The assumption behind our maximum albedo correction is that the annual calibration or swapping of some of the instruments that occurs at CUES each fall could explain the bias, and that this bias is scalar in nature. The latter assumption is unlikely to be true, but we decided it was the best correction given the documented radiometer biases (Wilcox and Myers, 2008). We note that WY 2017 required a negligible correction since the adjustable downlooking boom was used. Curiously, albedos from WY2016 required a negative correction even though this was the first year that the adjustable downlooking boom was installed. Our explanation is that between WY 2016 and WY 2017 the downlooking boom design changed such that aluminum from the downlooking boom was visible to the radiometers on the downlooking boom in 2016 but not in 2017. Reflected light from the aluminum boom caused the downlooking radiometers to have high biased measurements. Also, we note that the spectral range of the SPN-1 and the PSP are different, 0.400 to 2.700 vs. 0.285 to 2.800 µm (Table 2); however, because of different documented biases (Wilcox and Myers, 2008), especially at higher solar zenith angles, the SPN-1 shows 2.5 % more broadband radiation on average than the PSP. This sort of unanticipated bias further supports our approach of using a theoretical maximum albedo to bias correct our measurements.

For the times when the uplooking radiometers at CUES were not working, albedos were estimated using a multivariate regression based on time since last snowfall (of at least 2.54 cm/1 inch) and θ. This approach showed similar accuracy to what was expected from a simple statistical model based only on snowfall and solar geometry, r2=0.62, RMSE = 7.0 %. Other variables such as new snow density and total snow depth were added to the regression but did not improve its accuracy. We note that this RSME value is only slightly larger than the average annual bias correction of 5.1 %, illustrating the uncertainties associated with in situ snow albedo measurement.

From these broadband and near-infrared albedos, the grain size and impurity content of the snowpack were estimated using a two-stream radiative transfer model where grain size and impurity content are solved simultaneously using nonlinear optimization (Meador and Weaver, 1980; Moré, 1977). The grain sizes and impurity content were then interpolated from the daily to hourly times across the study period. This grain size interpolation likely overestimates grain sizes on days with new snowfall that were cloudy, as no albedo measurements were taken on these days. One approach would be to use a constant value for new snow albedo, which is done for age-based models (e.g., Dickinson et al., 1993; U.S. Army Corps of Engineers, 1956); however, on the days with new snowfall of greater than 2.54 cm/1 in. that were sunny and therefore had albedo measurements around solar noon, there was substantial scatter in the new snow albedo, ranging from 0.60 to 0.89, illustrating the pitfalls of using a constant new snow albedo.

The interpolated grain sizes and impurity content were then fed back into the model varying by θ0 with each hour as the solar zenith changed.

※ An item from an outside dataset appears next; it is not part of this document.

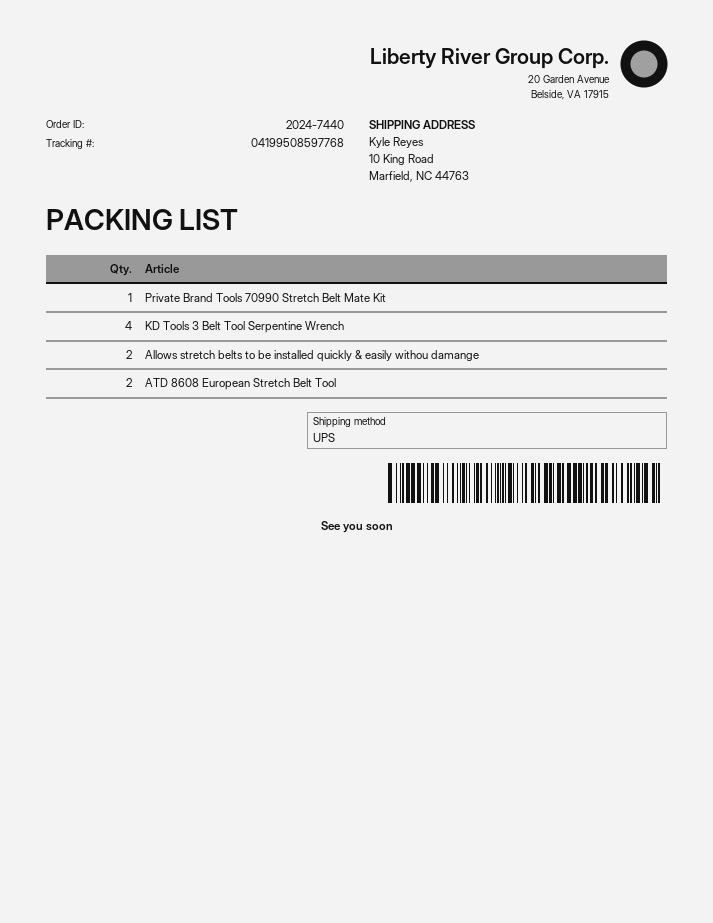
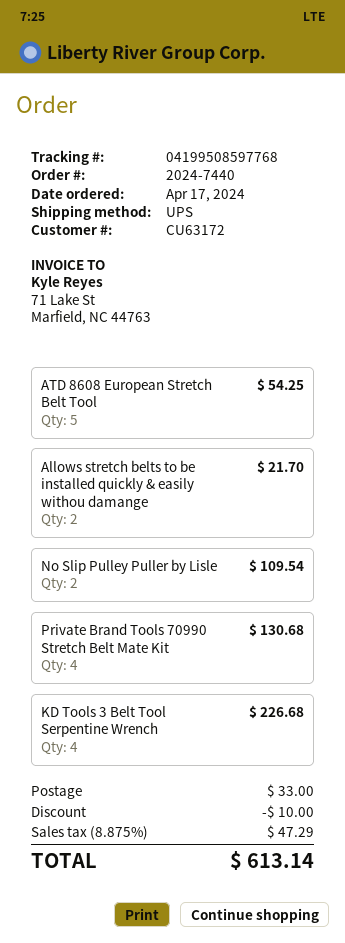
Private Brand Tools 70990 Stretch Belt Mate Kit: 1 -> 4
ATD 8608 European Stretch Belt Tool: 2 -> 5
No Slip Pulley Puller by Lisle: none -> 2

The assumptions of this approach are that (1) the grain size changes relatively less than the albedo throughout the diurnal cycle; and (2) the daily albedo cycle is more accurately modeled than measured, which is based on our experience at CUES. Assumption (1) is the weaker assumption as grain size decay or growth can be rapid in the first day or two after snowfall (Flanner and Zender, 2006), but for snow that is older than a day or two, which is most melting snow, the assumption is reasonable.

3.3 Mass balance

3.3.1 Automated snow depth/SWE and manual precipitation measurements

The mass balance measurements come from all three sites. We provide snow depth from ultrasonic sensors at each site over the entire period of record. We also provide snow pillow measurements for all three sites, but only over the entire period of record at MHP. At CUES, the snow pillow measurements start with the installation of the pillow in September 2012 and are provided continuously through September 2017. At Sesame, snow pillow measurements start in October 2013 and are provided continuously up until February 2017, when the pressure transducer failed. At CUES and Sesame, the ultrasonic depth sensors are located directly above the snow pillows. At MHP, the depth sensor is mounted on a boom adjacent to the pillow. Heated tipping bucket measurements were taken at Sesame and MHP over the entire period of record; however, only the MHP tipping bucket measurements are provided because of gaps and quality problems with the Sesame gauges discussed in Sect. 2.1. The MHP tipping bucket measurements were not without problems, including undercatch, data gaps, and spurious precipitation during times when it was not precipitating. These problems are discussed below.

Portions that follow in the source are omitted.